The toxic cloud, dubbed by scientists the "Asian Brown Haze", is a mass of ash, acids, chemical droplets and other particles. It is already disrupting weather systems, triggering droughts in some areas and floods in others, preliminary findings suggest.  Experts are worried that its impact will intensify over the next 30 years as South Asia's population rises to an estimated five billion.  The scientists, working with the United Nations Environment Programme (UNEP), say follow-up studies are urgently needed to unravel the effect the pollution cloud may have on both the region and the world.  At a news conference in London, Klaus Toepfer, UNEP executive director, said: "The haze is the result of forest fires, the burning of agricultural wastes, dramatic increases in the burning of fossil fuels in vehicles, industries and power stations, and emissions from millions of inefficient cookers burning wood, cow dung, and other bio-fuels.
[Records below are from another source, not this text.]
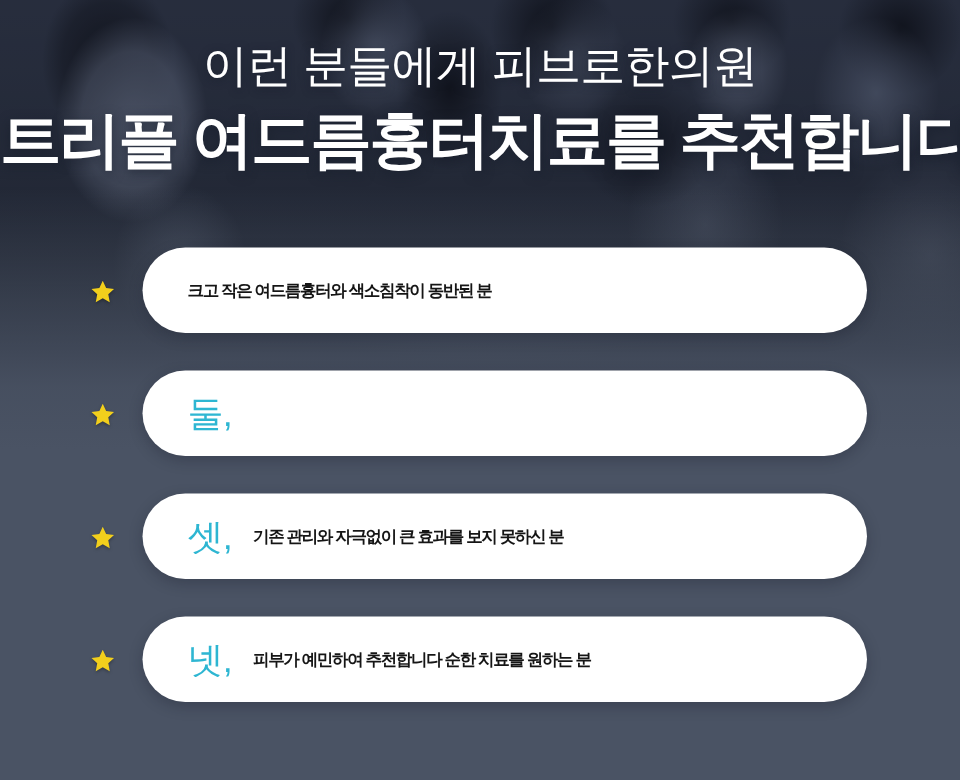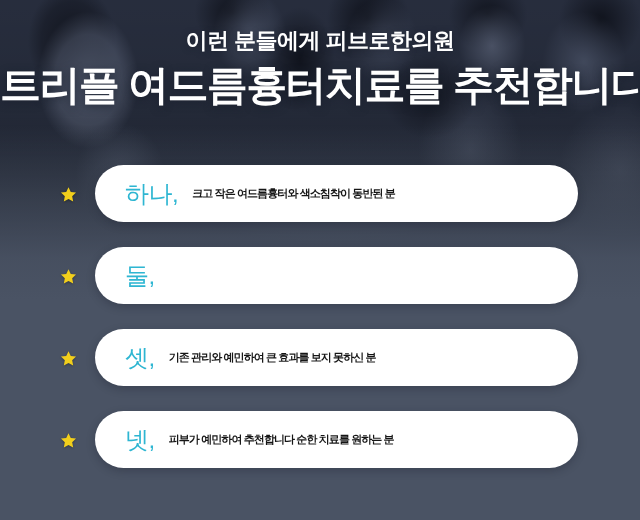"이런 분들에게 피브로한의원" .headline .line1 { font-size: 22px -> 30px; font-weight: 700 -> 400 }
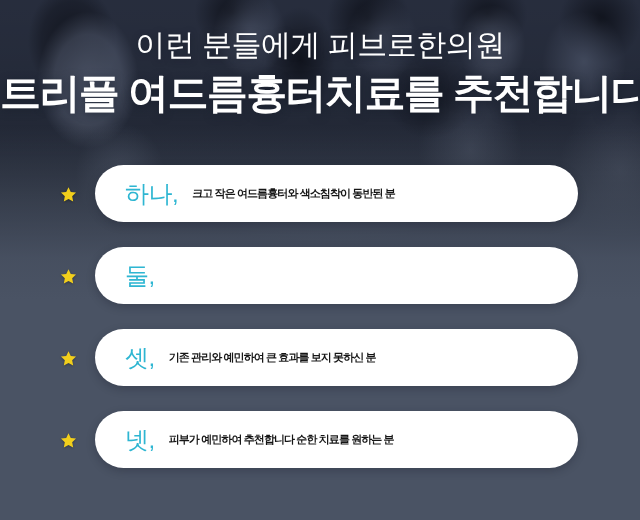"하나," span.cond-num { html: <span>하나,</span> -> none }
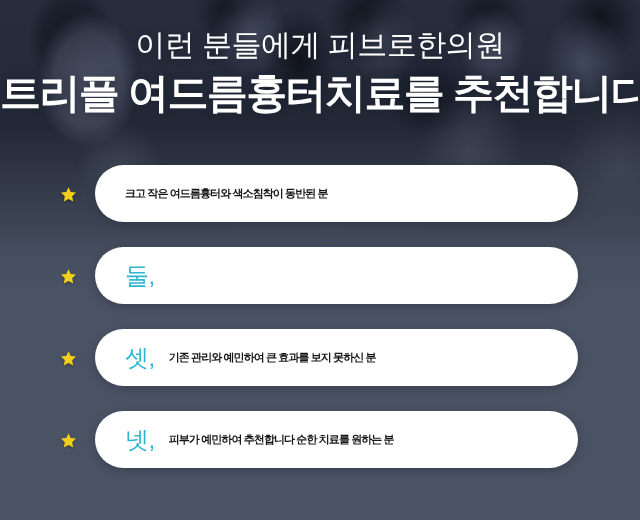"기존 관리와 예민하여 큰 효과를" span.cond-text { text: 예민하여 -> 자극없이 }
"More research is needed, but these initial findings clearly indicate that this growing cocktail of soot, particles, aerosols and other pollutants, is becoming a major environmental hazard for Asia.

"There are also global implications, not least because a pollution parcel like this, which stretches three kilometres high, can travel half way round the globe in a week."

The findings, which come on the eve of the World Summit on Sustainable Development which opens in Johannesburg on August 24, are the result of observations by 200 scientists working on the Indian Ocean Experiment (INDOEX).

The researchers looked at the impact of the haze on the region's climate, rainfall, human health and agriculture.

They found that the pollution blanket was reducing the amount of sunlight or solar energy hitting the Earth's surface by up to 10% to 15%.

Meanwhile, its heat-absorbing properties were thought to be warming up lower levels of the atmosphere.

The combination of surface cooling and lower atmosphere heating had altered the winter monsoon, leading to a sharp decrease in rainfall over north-western areas and producing more rain along eastern coastline.

It was no coincidence that Pakistan and north-western India were hit by droughts in 1999 and 2000 while areas such as Bangladesh, Nepal and north-east India had suffered severe flooding in recent years.

During the 1998 flood in Bangladesh, as much as two thirds of the land area was inundated and nearly 1.6 million hectares of cropland damaged.

Rainfall could be reduced by 20% to 40% over north-west India, Pakistan, Afghanistan, western China and neighbouring regions, said the scientist's report.

Research in India indicated that the haze may be reducing winter rice harvests by as much as 10%.

The pollution forming the haze could be leading to "several hundreds of thousands" of premature deaths due to respiratory disease, it was claimed.

Results from seven Indian cities alone, including Delhi and Mumbai (Bombay), suggested that by the mid-1990s some kinds of air pollution were responsible for an estimated 37,000 premature deaths each year.

Kate Hampton, climate co-ordinator at the environmental group Friends of the Earth International said today: "Urgent action is desperately needed to tackle the causes behind this huge toxic cloud which is putting hundreds of thousands of people at risk in Southern Asia.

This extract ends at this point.